I thought that this new phase in our infertility struggle needed a blog re-design. I'm not done tweaking it yet and I'm not 100% happy with the new layout, but like my IF struggle as of late, it seems to be evolving.
I'd like to believe that I'm entering into a phase where more happiness awaits. I'm sure that there will be even more waiting, and more frustration, but hopefully there will be a baby in the end.
If I only knew that making a baby the old-fashioned way wasn't going to be straightforward five years ago. I know that there is no way that I could've prepared my heart for all of the emotions that I have felt since that first time that AF arrived after two weeks of hoping.
How naive I was.
I got a response from one of the adoption agencies that I e-mailed last night. In fact, the response came around 9am this morning. I haven't heard from one of the others and my message bounced back from the third. Here's what the message said:
Dear Mr and Mrs. JellyBelly,
Thank you for your interest in our agency.
The adoption process takes approximately 2 years to be matched with a
child once your approved paperwork arrives in the P.hilippines.

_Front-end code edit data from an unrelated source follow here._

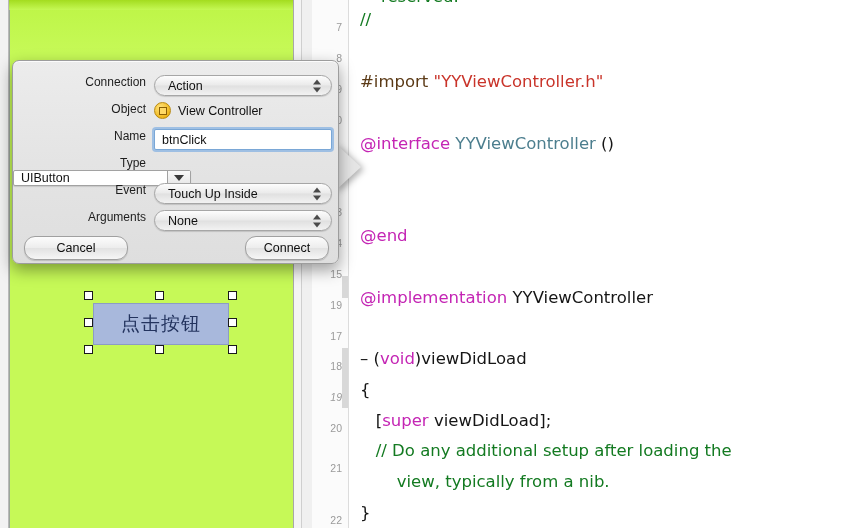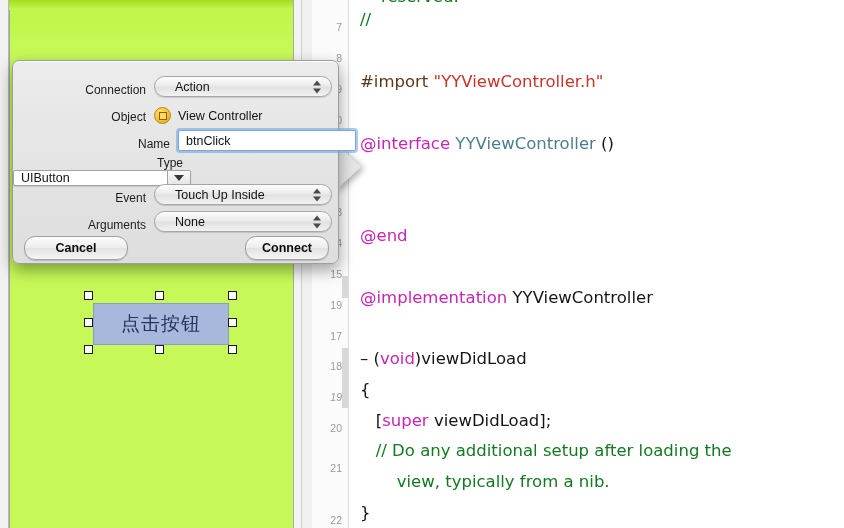"Connection" .row { align-items: flex-end -> flex-start }
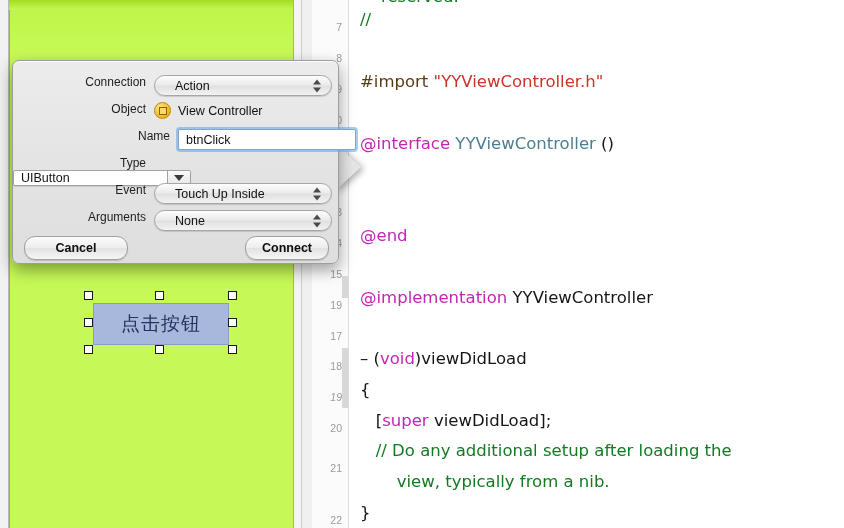"Action" .popup-btn { padding-left: 20px -> 13px }
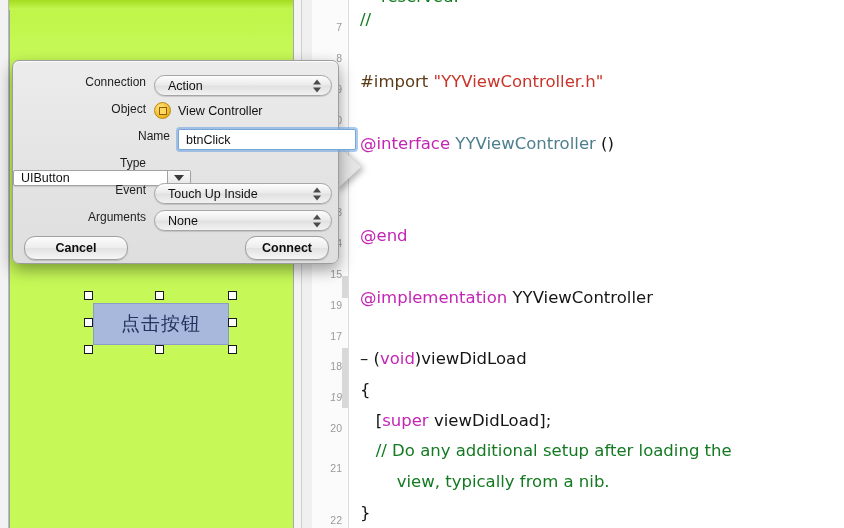"Name" div.row { padding-left: 24px -> none }
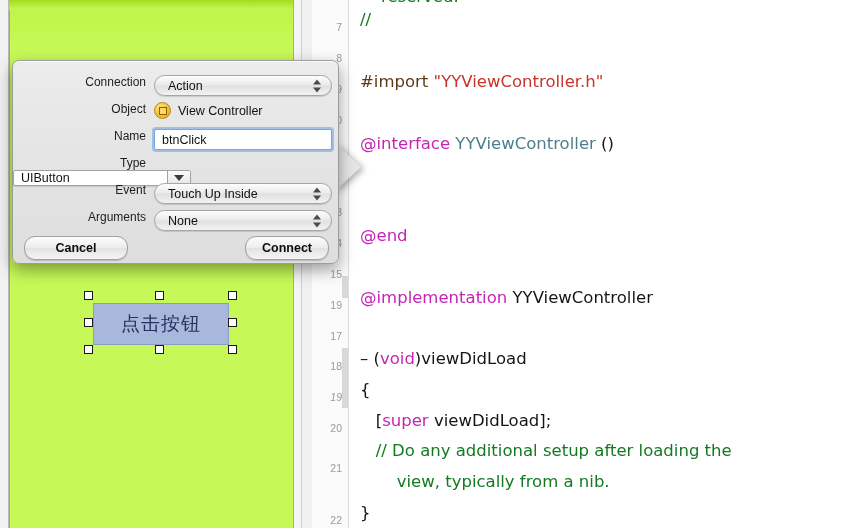"Cancel" .push-btn { font-weight: bold -> normal }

Currently there is moratorium in effect in the P.hilippines which means
they are not accepting any new applicants for children under 24 months
of age. The youngest applicant cannot be more than 45 years older
than the child. The fees to facilitate the adoption are approximately
$20,000.00 and is paid at different times throughout the process. If
you require further information please call the office at
416-2*3-**** I could also arrange a consultation appointment for you
which is about an hour in length. During this appointment we would go
over in detail time lines, fees, process and give you any paperwork
specific to the P.hilippines. The fee for the consultation is $210.00.
Have a nice day,
So the cost is a bit less that I thought it would be. Mr. JB was a bit shocked, but he has no concept about how much adoption costs. I actually thought that it would be more! It looks like we're going to have to make an appointment for a consultation. I'm trying not to be resentful about the $210 or even the $20 0000. As so many of you have told me, it will all be worth it.
I also e-mailed a close friend of mine who has recently adopted a baby domestically. I knew that him and his partner were home study approved and that they were waiting and I was absolutely overjoyed to learn last week that their baby had come into their lives. He didn't know about our IF struggle and I gave him the short history of our struggle and as well as asked him about their experience with domestic adoption. I haven't taken domestic adoption off of the table and I am very interested in the agency that they used. We'll have to see what kind of information that we get from them. It would be nice to work with an agency that friends of ours have had experience with.
For the first time in almost five years I feel truly hopeful. Perhaps taking the focus away from my broken body and wonky hormones is just what my tired, disappointed soul needs. Like my dear, This Cross I Embrace said to me last night, "Your baby's in utero right now going "It's about time, mommy!"
That image alone made my heart smile.
I'm coming to get you baby. I don't know how long it's going to take, but mommy is coming to get you.